Le Dr Pesarini voit un héritage de ces idées dans les lois italiennes sur la citoyenneté, qui, selon elle, est "transmise par le sang, et non pas par la terre". 
Rapatriement volontaire en Afrique 
Les activistes veulent que le gouvernement facilite l'obtention de la citoyenneté italienne pour les immigrants de deuxième génération, ceux qui sont nés et ont grandi en Italie. 
Leurs plus grands adversaires sont les frères italiens de Paolo Diop et le parti du sénateur Iwobi, la Ligue. 
M. Iwobi rejette les préoccupations des activistes, affirmant que ceux à qui la citoyenneté italienne a été refusée n'ont pas respecté la réglementation. 
Quant aux immigrés clandestins qui vivent encore en Italie, le sénateur Iwobi souhaite que le gouvernement les aide à acquérir de nouvelles compétences afin de permettre ce qu'il appelle le "rapatriement volontaire". 

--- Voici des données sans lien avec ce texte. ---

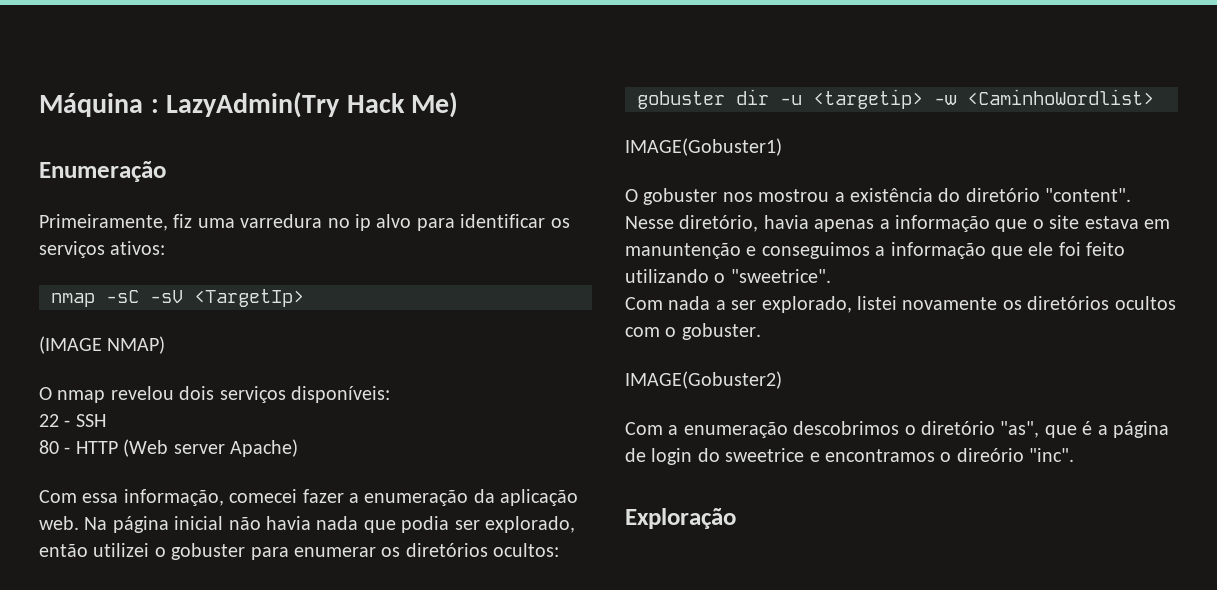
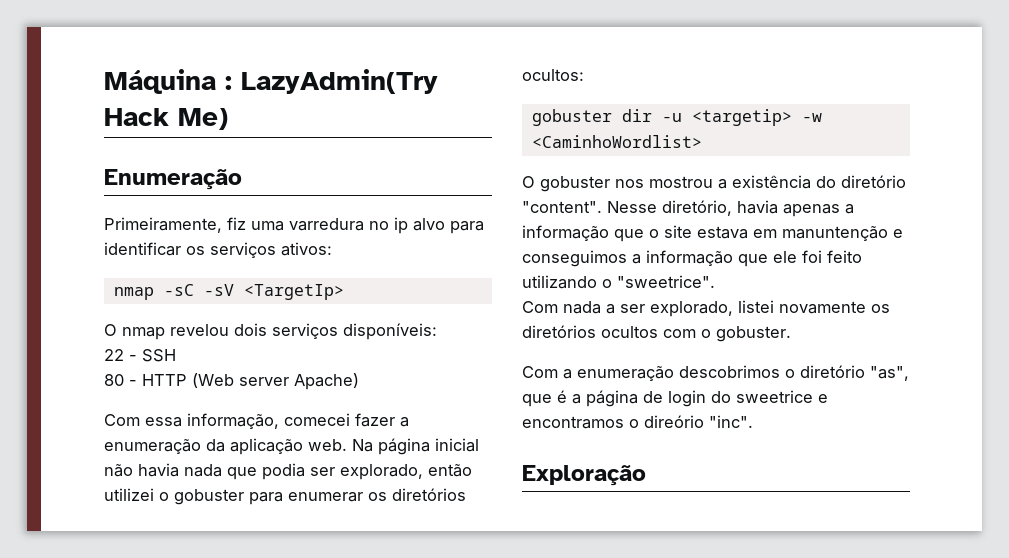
- (IMAGE NMAP)
- IMAGE(Gobuster1)
- IMAGE(Gobuster2)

Le rappeur Tommy Kuti méprise les idées du sénateur : "S'il préfère que les migrants restent en Afrique, qu'il donne le bon exemple et rentre en Afrique." 
M. Iwobi considère cependant sa proposition - qui fait partie d'un projet de loi qu'il envisage de présenter au Sénat - comme un moyen de protéger la "dignité" du peuple africain. 
"L'Europe doit aider l'Afrique à se développer - en investissant en Afrique, en créant des emplois pour l'Afrique. L'Europe doit aider l'Afrique pour que les jeunes ne soient pas obligés de partir. Ça devrait être un choix", conclut-il.